As of the above mentioned structure, when the power source is connected to the line side via the two wiring screws 006-1,006-2, pressing down the reset button 010 which is in the tripped position, will in turn depress the reset trip device 022, thus the reset trip latch 030 is forced to lock the reset core rod 025, and the reset trip device 022 rises back to its original position because of the bias force of the reset spring 027, the reset button 010 is forced back to its original extended position and the circuit interrupter receptacle will have power through. If ground fault occurs, when overload or current leakage is larger than 5 mA during the operation, the current surge wave induction will activate the trip coil 020, which in turn causes the reset trip device 022 to activate, and the device is tripped. So it will cut the power and make the circuit interrupter receptacle having no power and ensure safety.

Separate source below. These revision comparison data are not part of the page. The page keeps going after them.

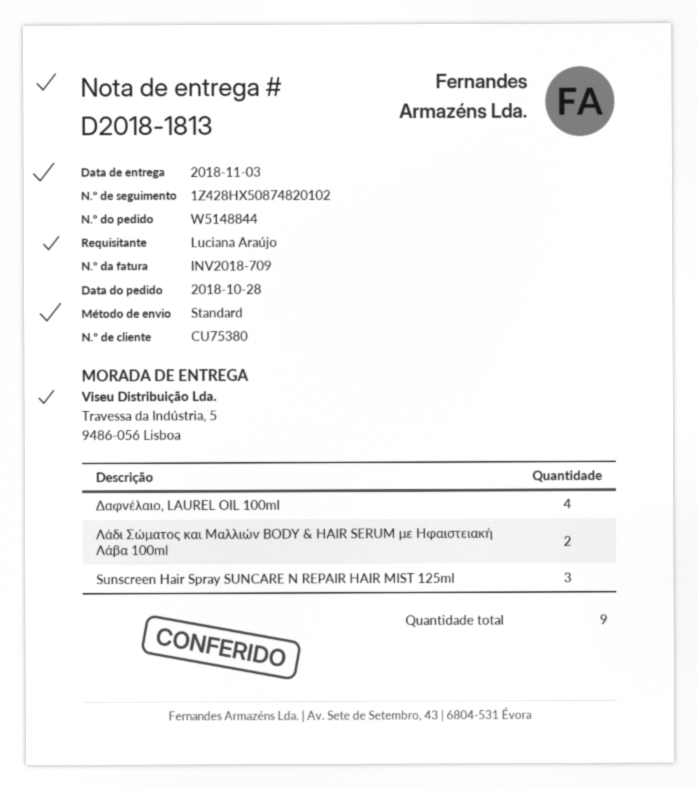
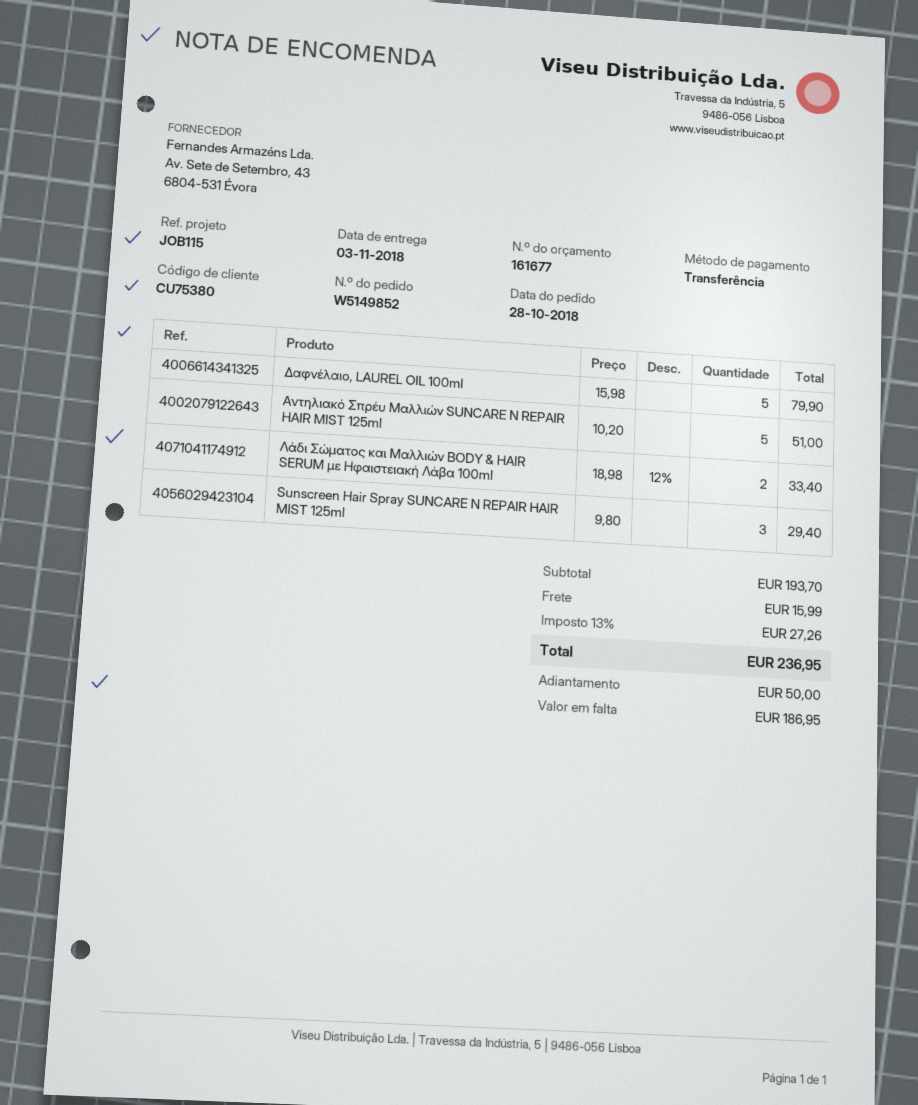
order number: W5148844 -> W5149852
Δαφνέλαιο, LAUREL OIL 100ml: 4 -> 5
Αντηλιακό Σπρέυ Μαλλιών SUNCARE N REPAIR HAIR MIST 125ml: none -> 5

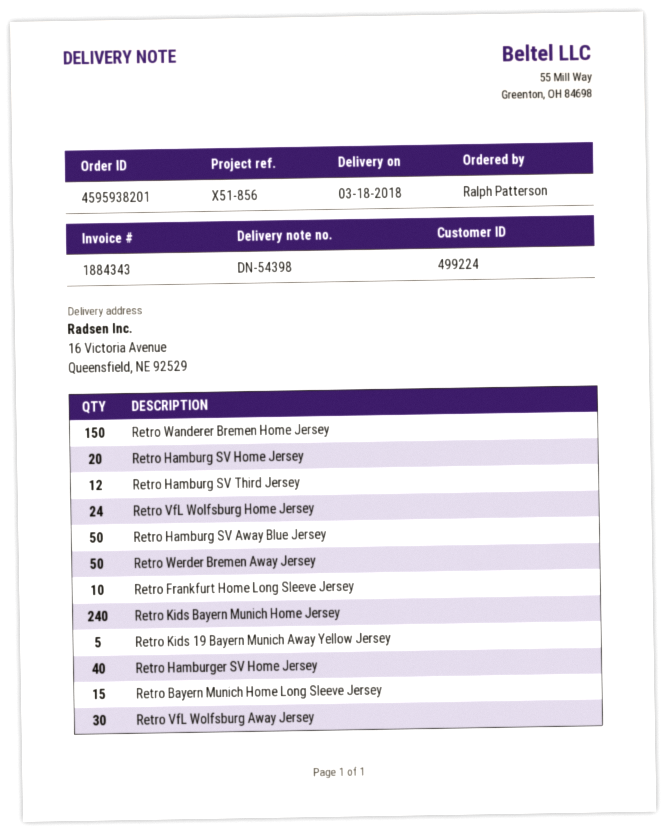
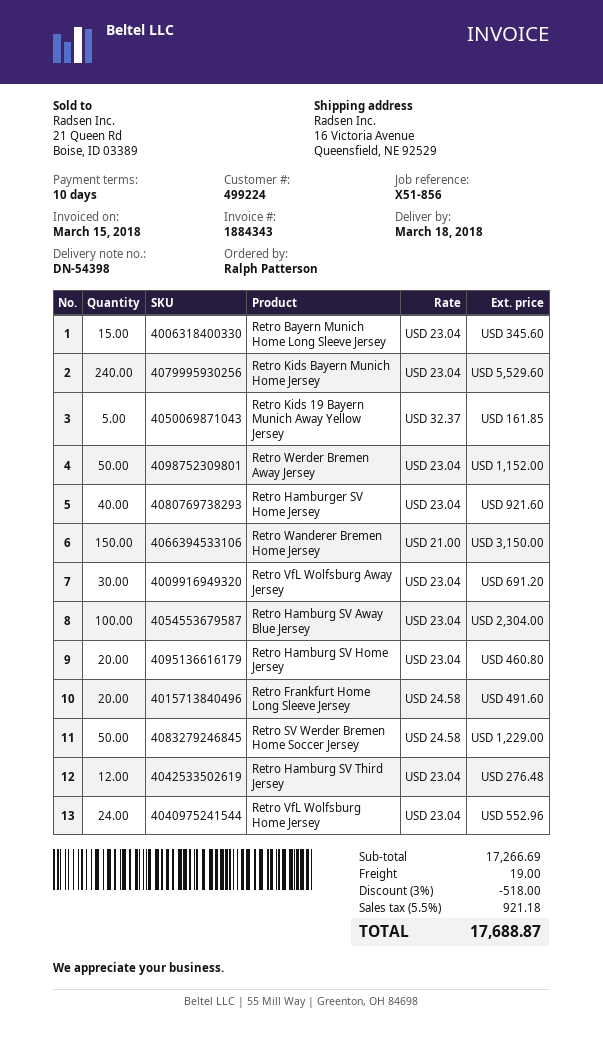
Retro Hamburg SV Away Blue Jersey: 50 -> 100
Retro Frankfurt Home Long Sleeve Jersey: 10 -> 20
Retro SV Werder Bremen Home Soccer Jersey: none -> 50

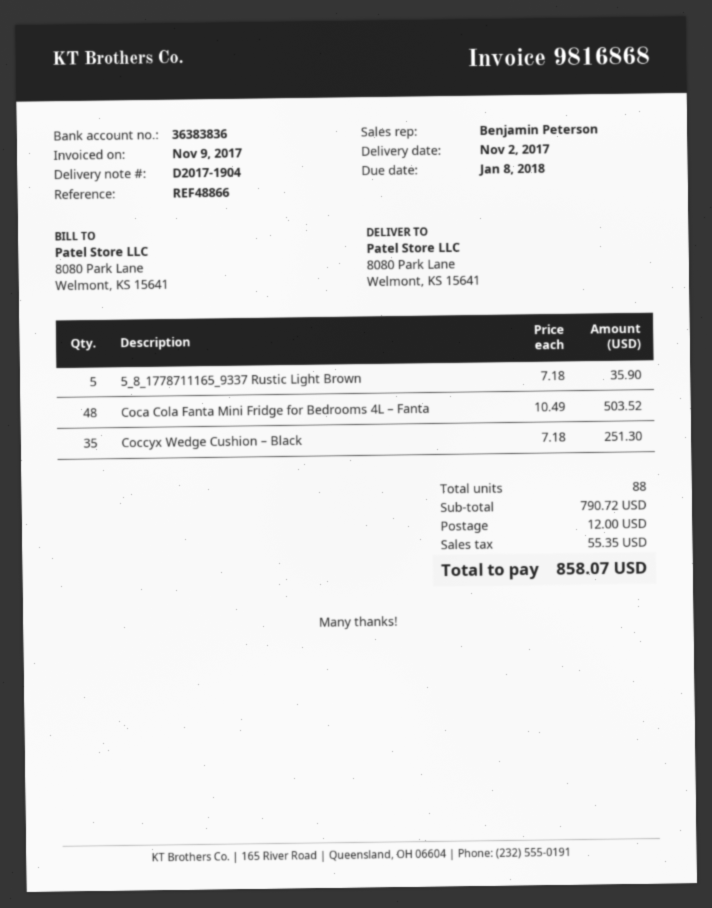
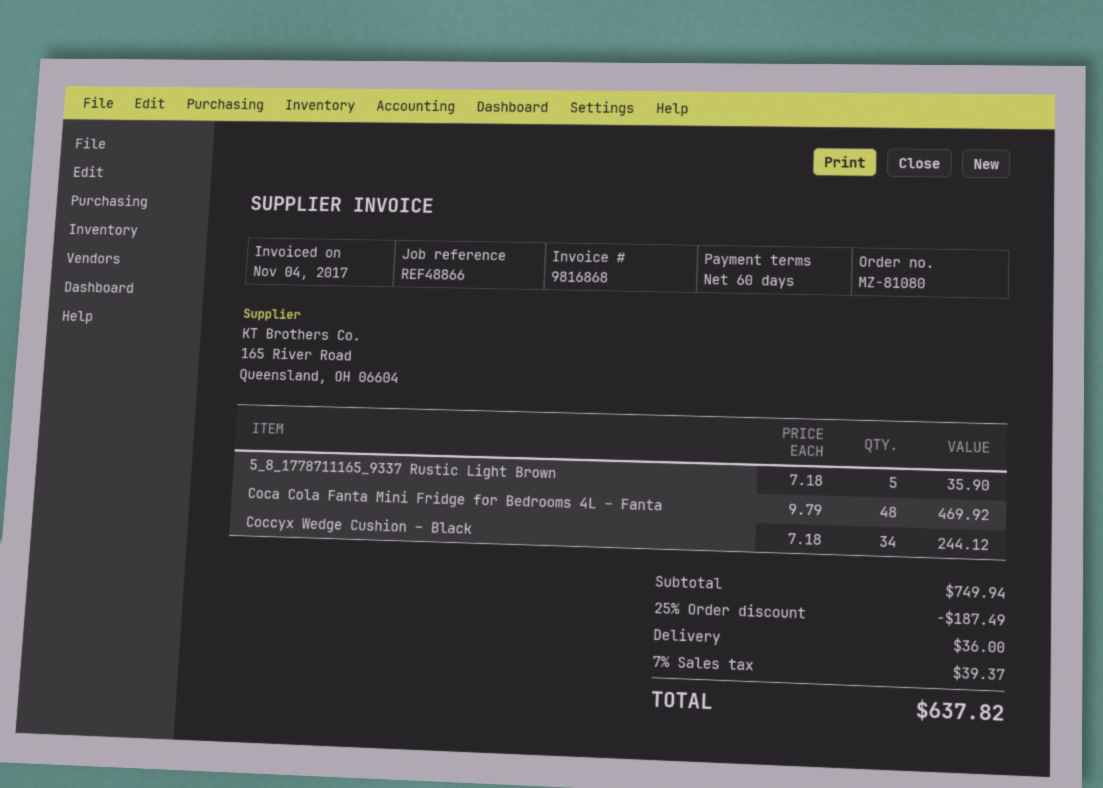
invoice date: 2017-11-09 -> 2017-11-04
Coca Cola Fanta Mini Fridge for Bedrooms 4L – Fanta: 48 x 10.49 = 503.52 -> 48 x 9.79 = 469.92
Coccyx Wedge Cushion – Black: 35 x 7.18 = 251.30 -> 34 x 7.18 = 244.12
subtotal: 790.72 -> 749.94
discount: none -> 25% = 187.49
shipping: 12.00 -> 36.00
tax: 55.35 -> 39.37
total: 858.07 -> 637.82

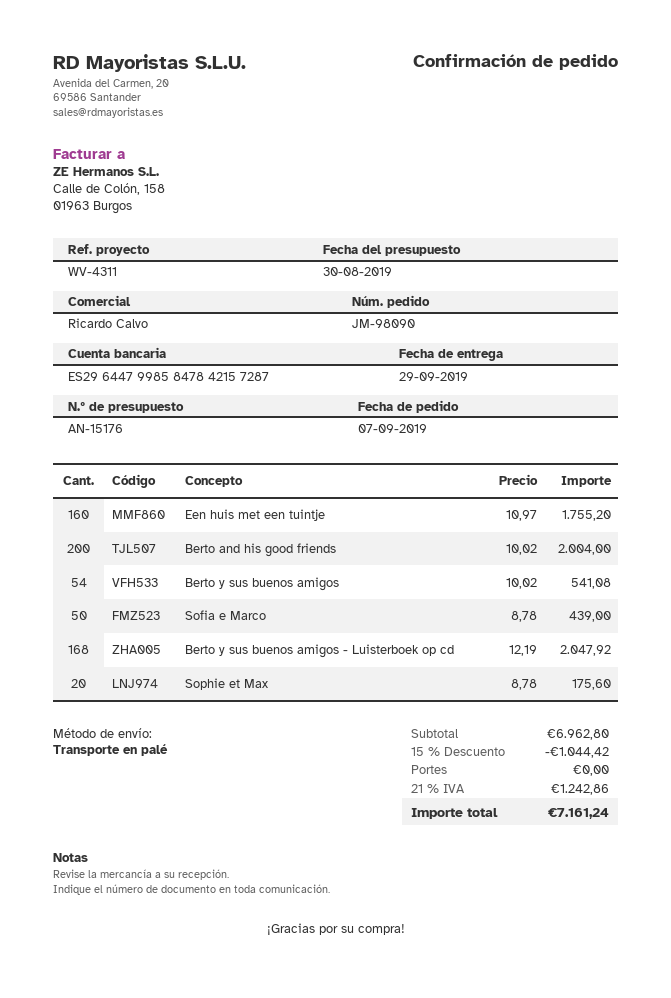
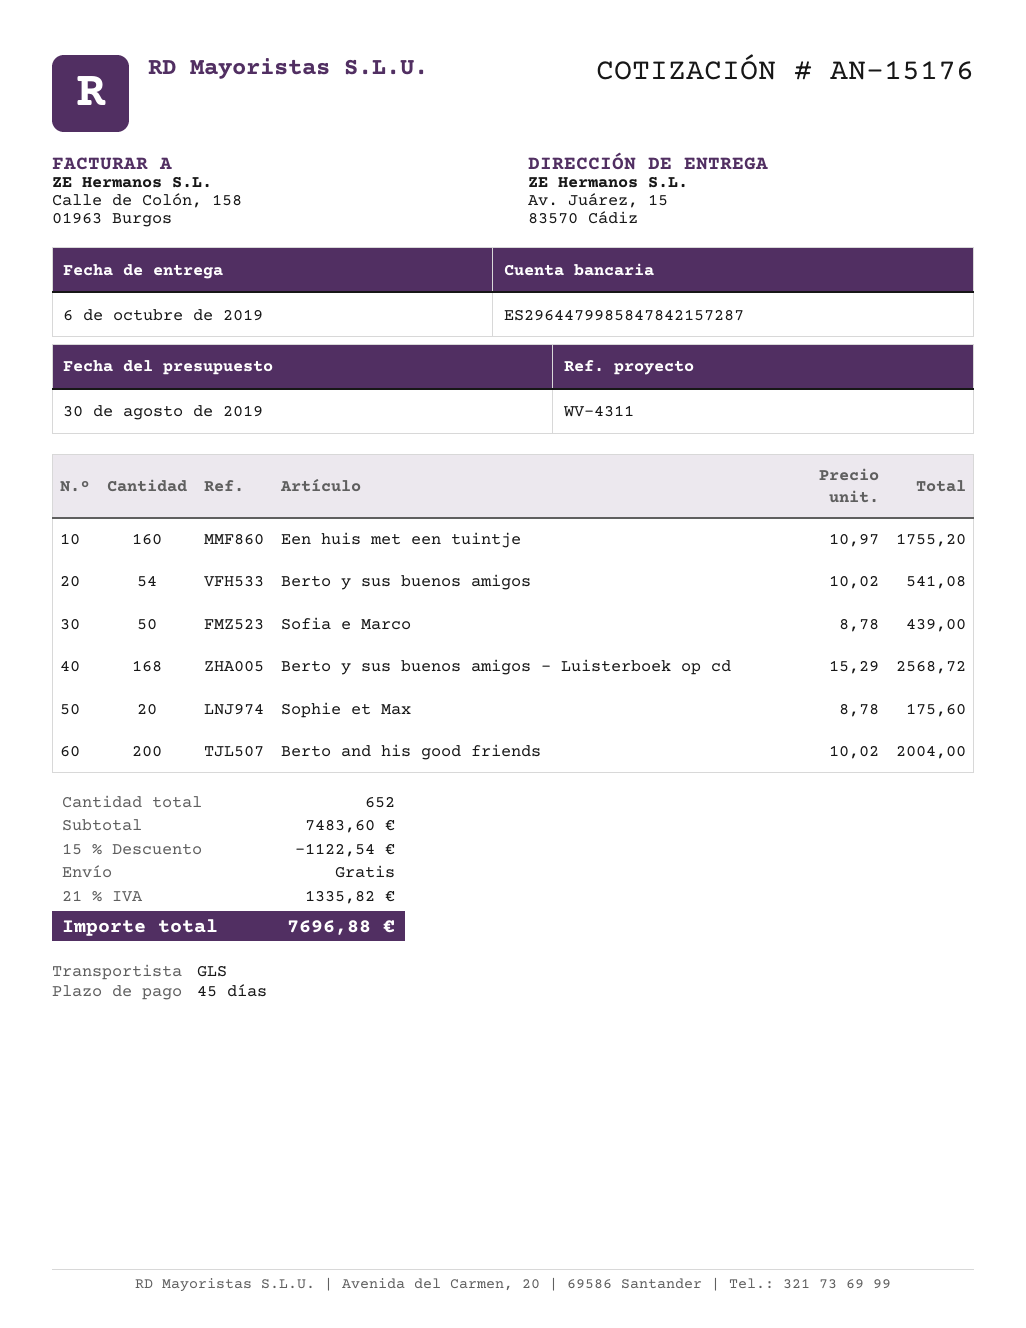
delivery date: 2019-09-29 -> 2019-10-06
shipping method: pallet freight -> GLS
Berto y sus buenos amigos - Luisterboek op cd: 168 x 12.19 = 2047.92 -> 168 x 15.29 = 2568.72
subtotal: 6962.80 -> 7483.60
discount: 15% = 1044.42 -> 15% = 1122.54
tax: 21% = 1242.86 -> 21% = 1335.82
total: 7161.24 -> 7696.88

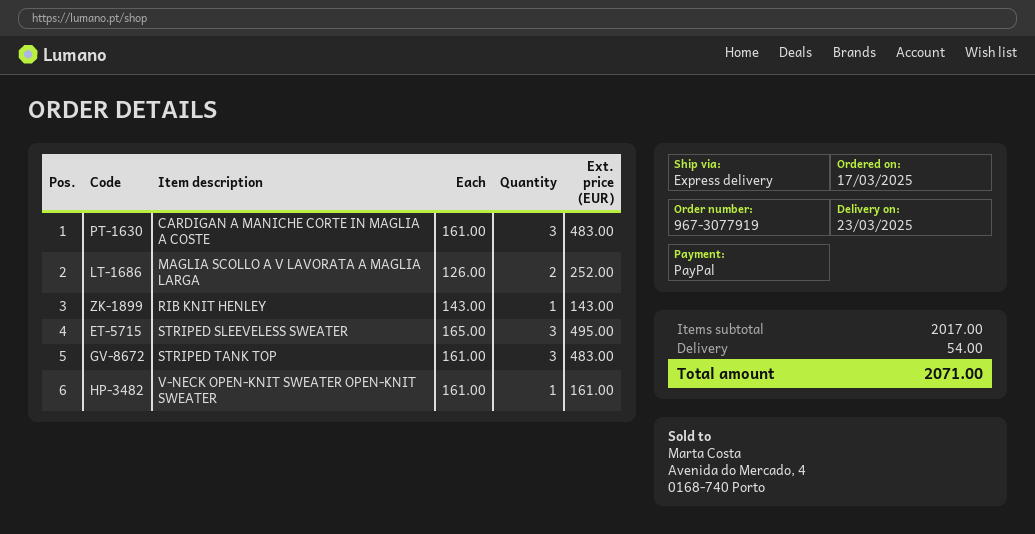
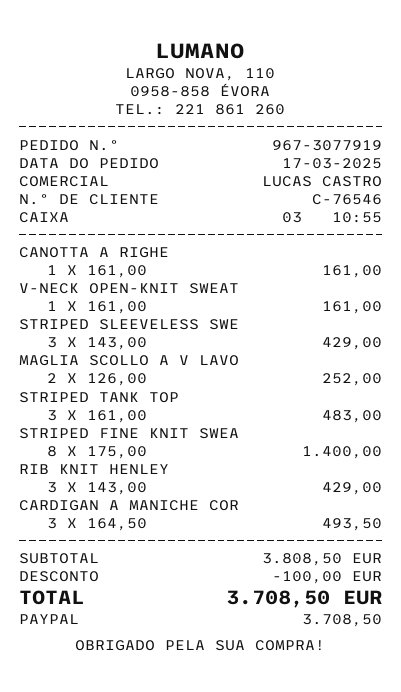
CARDIGAN A MANICHE CORTE IN MAGLIA A COSTE: 3 x 161.00 = 483.00 -> 3 x 164.50 = 493.50
RIB KNIT HENLEY: 1 x 143.00 = 143.00 -> 3 x 143.00 = 429.00
STRIPED SLEEVELESS SWEATER: 3 x 165.00 = 495.00 -> 3 x 143.00 = 429.00
CANOTTA A RIGHE: none -> 1 x 161.00 = 161.00
STRIPED FINE KNIT SWEA: none -> 8 x 175.00 = 1400.00
subtotal: 2017.00 -> 3808.50
discount: none -> 100.00
shipping: 54.00 -> none
total: 2071.00 -> 3708.50

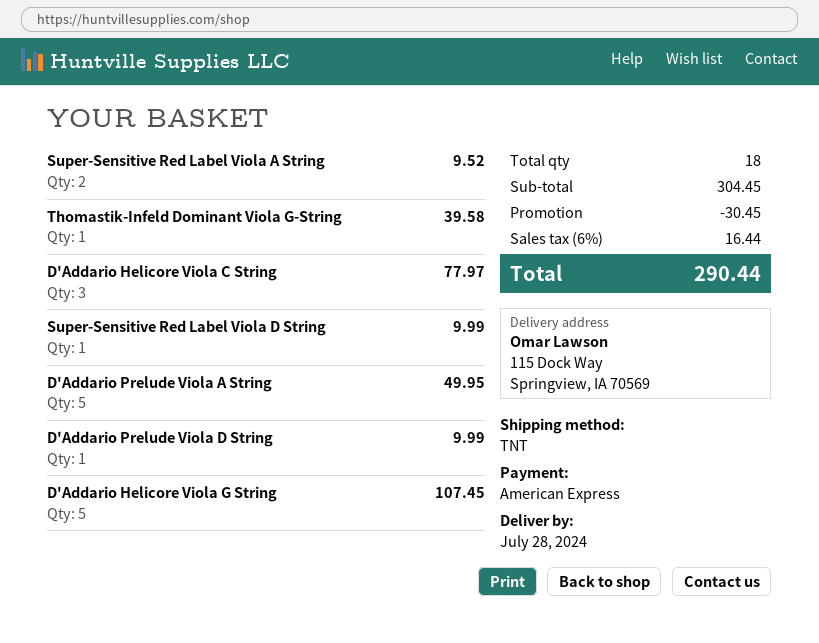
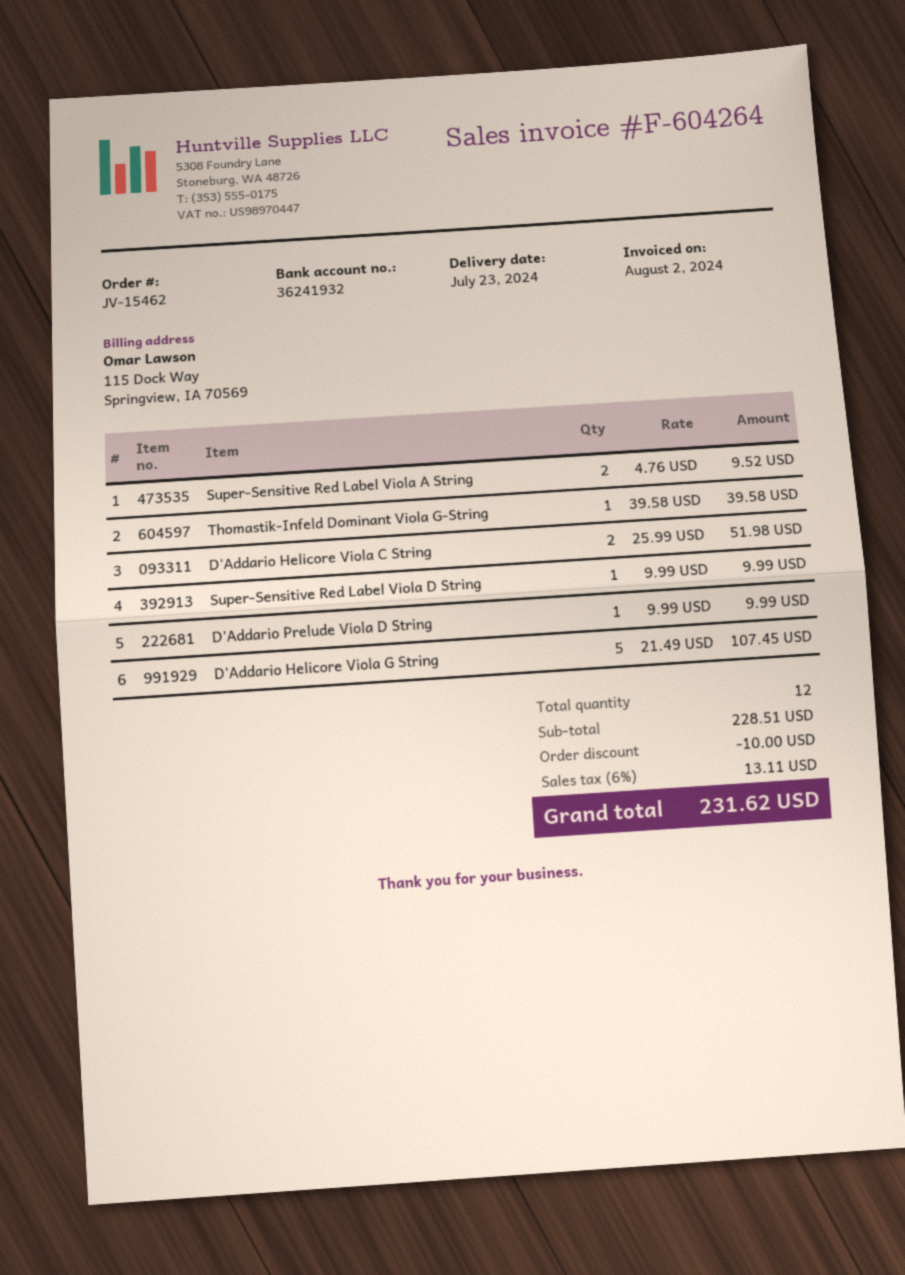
delivery date: 2024-07-28 -> 2024-07-23
D'Addario Helicore Viola C String: 3 for 77.97 -> 2 for 51.98
D'Addario Prelude Viola A String: 5 for 49.95 -> none
total quantity: 18 -> 12
subtotal: 304.45 -> 228.51
discount: 30.45 -> 10.00
tax: 6% = 16.44 -> 6% = 13.11
total: 290.44 -> 231.62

As seen in FIG. 1, in the said GFCI of the present invention, two conducting static contacts 015-1, 015-2 with the silver points 14 are connected to the wiring pieces 018-1,019-2 respectively. When power is applied to the GFCI, the two line side conducting movable contacts 012-1,012-2 touch the load side conducting static contacts 015-1,015-2 directly, thus the electric conducting path is stable and effective.

Now let's turn to FIG. 2-1, which shows the structure of the reset button 10 with the lockout mechanism in the present invention. As seen in FIG. 2-1, the lockout mechanism comprises the reset core rod 025 which has a flat head below the reset button 010, and a reset spring 027 which fits to the upper end of the reset core rod 025. Below the reset button 010 is the reset trip device 022. Below the reset core rod 025 is the reset trip latch 030. In the trip coil bracket 019 and below the reset trip device 022 are the reset lockout movable contact 031 and a mating reset lockout static contact 032. A spring supporter 009 is located below the reset button 10, two trip assistant springs 028-1,028-2 are placed below the two ends of the spring supporter 009 respectively, and two trip assistant springs 028-1,028-2 are pressed on the movable contacts 012-1,012-2 of the reset trip device 022 respectively. On the two sides of the spring supporter 009 are a 20A receptacle conducting piece 026-1 and a 15A receptacle conducting piece 026-2 respectively.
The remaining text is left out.